This past Sunday, the Pittsburgh Steelers played the Jets in New York, and this happened:
On Sunday, visiting Steelers fan Dawn Gottschalk unknowingly walked into the crowd where she says hundreds of men singled her out and screamed for her to show her breasts.
"People were touching me and things like that and it was very, very frightening," Gottschalk said.
When Gottschalk refused, it got ugly.
"They started yelling obscenities and throwing beer bottles," Gottschalk said. "And spitting and it was really intimidating.
"As I was looking for my husband I saw a security guard walking by. I thought 'Oh great! He'll stop this.' But he didn't. He just kind of was shaking his head. He kind of chuckled to himself. He didn't stop it. He just kept walking."
John Santangelo of West Milford, Conn., said that type of behavior has been prevalent at Jets games for a long time.
"They really get going and they start chanting," Santangelo said. "I wouldn't want my wife over there." ((WCBS)
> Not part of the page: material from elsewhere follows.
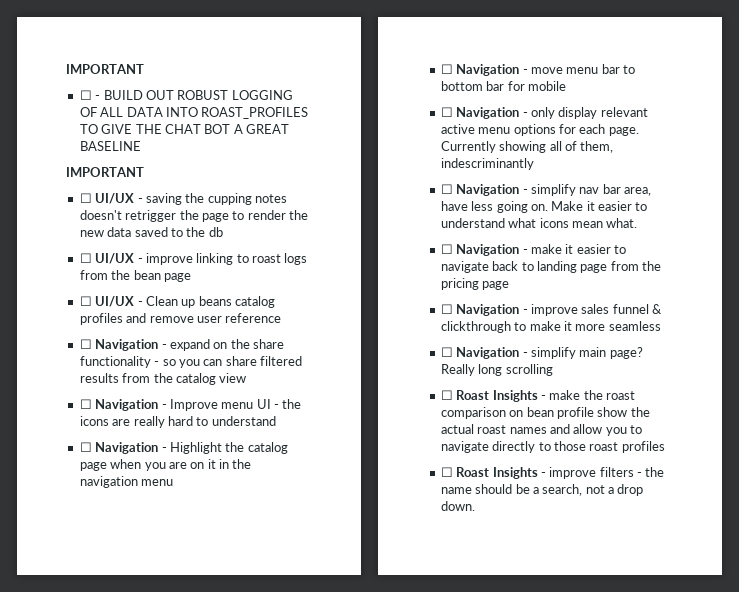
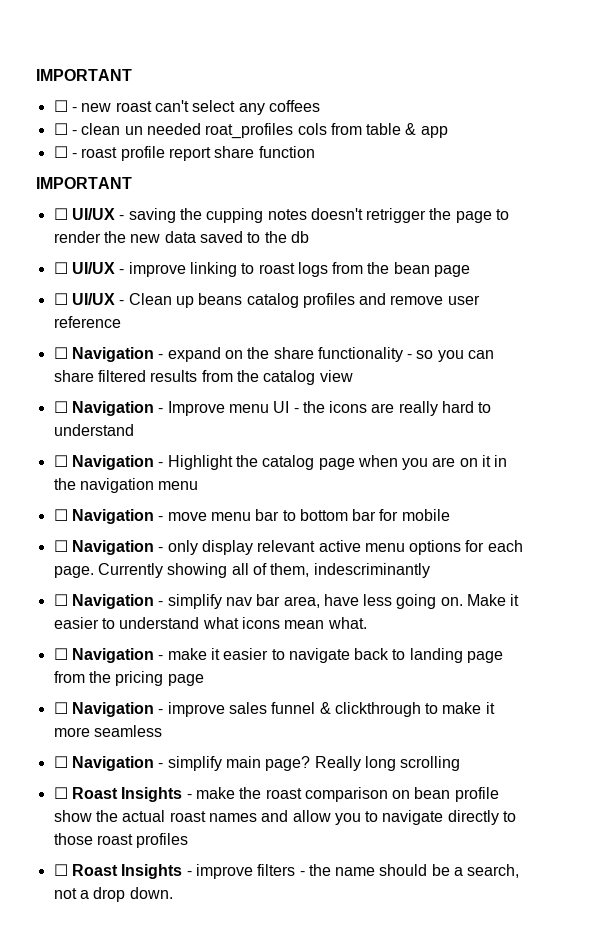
- ☐ - BUILD OUT ROBUST LOGGING OF ALL DATA INTO ROAST_PROFILES TO GIVE THE CHAT BOT A GREAT BASELINE
+ ☐ - new roast can't select any coffees
+ ☐ - clean un needed roat_profiles cols from table & app
+ ☐ - roast profile report share function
Hey Jets... remember when you caught Belichick cheating a few months ago and you couldn't stop chanting "CHEAT-ERS.... CHEAT-ERS"? Well, I gotta assume that's much better than what people will be chanting at you now: "RAP-ISTS, RAP-ISTS".
Meanwhile, in Alabama, college coach Nick Saban compared his teams embarrassing loss to Louisiana-Monroe with .... the attacks on the World Trade Center!?!?
Alabama fans aren't the only ones treating the Louisiana-Monroe loss as a monumental event.
Coach Nick Saban described the humbling defeat in almost apocalyptic terms Monday, mentioning the 9-11 terrorist attacks and Pearl Harbor in talking about how his team must rebound like America did from a "catastrophic event."
"Changes in history usually occur after some kind of catastrophic event," Saban said. "It may be 9-11, which sort of changed the spirit of America relative to catastrophic events. Pearl Harbor kind of got us ready for World War II, and that was a catastrophic event." (Sporting News)
"What Coach Saban said did not correlate losing a football game with tragedy, everyone needs to understand that. He was not equating losing football games to those catastrophic events," football spokesman Jeff Purington said in a statement to The Associated Press. "The message was that true spirit and unity become evident in the most difficult of times. Those were two tremendous examples that everyone can identify with."
In other words, he was making a comparison.